* WHAT YOU SHOULD DO *
Once the line with "font-weight: bold ->" is found in the data, output it and each following line exactly, up to and including the line with "text: Unlocker and", and nothing before or after.

* SUPPLIED MATERIAL *
■ ■ ■

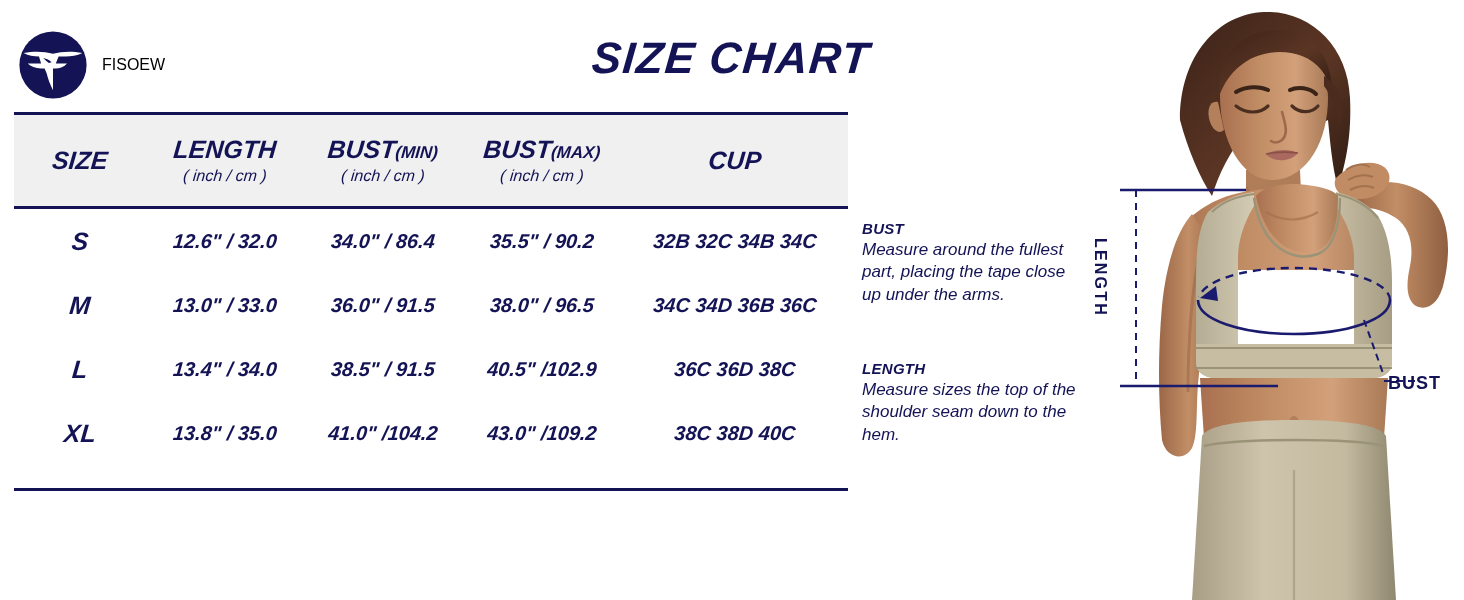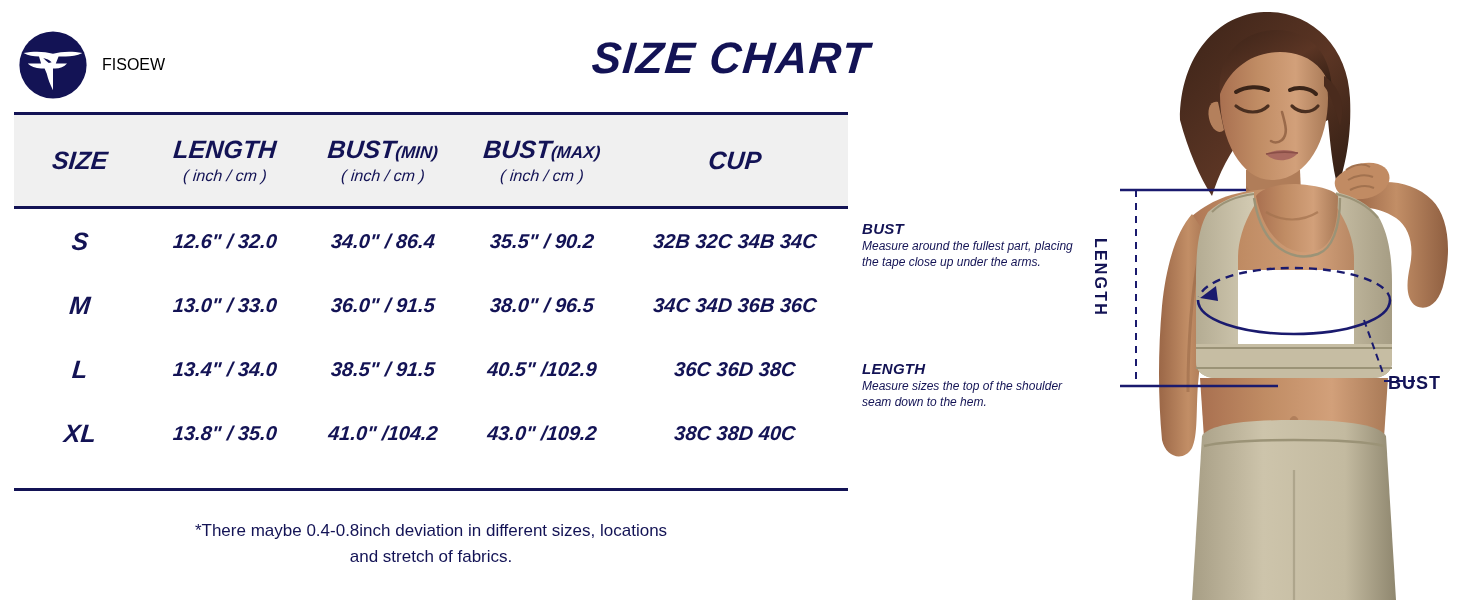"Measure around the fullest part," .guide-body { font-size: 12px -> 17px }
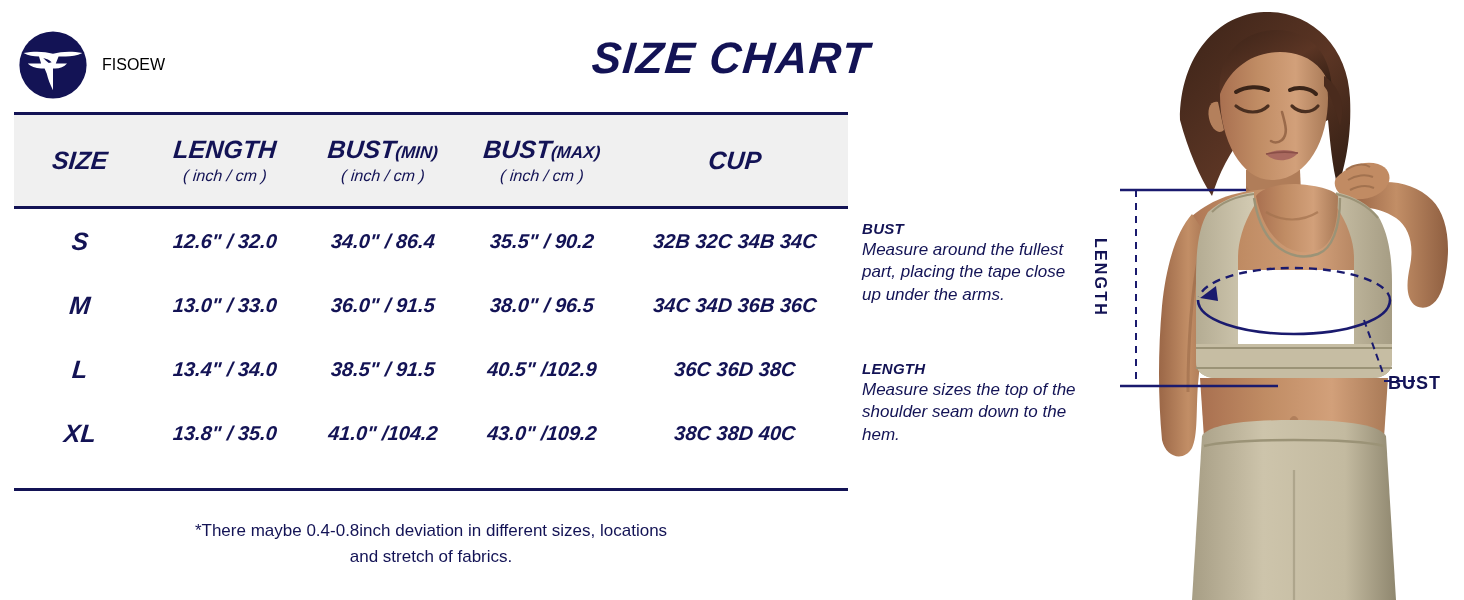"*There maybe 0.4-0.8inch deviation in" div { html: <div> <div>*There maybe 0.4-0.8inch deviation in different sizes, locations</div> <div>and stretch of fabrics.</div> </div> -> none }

■ ■ ■

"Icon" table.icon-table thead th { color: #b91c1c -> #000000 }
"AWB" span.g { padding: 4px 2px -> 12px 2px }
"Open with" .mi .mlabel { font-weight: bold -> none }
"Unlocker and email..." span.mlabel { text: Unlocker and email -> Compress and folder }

■ ■ ■

* SOLUTION TO THE EXERCISE *
"Open with" .mi .mlabel { font-weight: bold -> none }
"Unlocker and email..." span.mlabel { text: Unlocker and email -> Compress and folder }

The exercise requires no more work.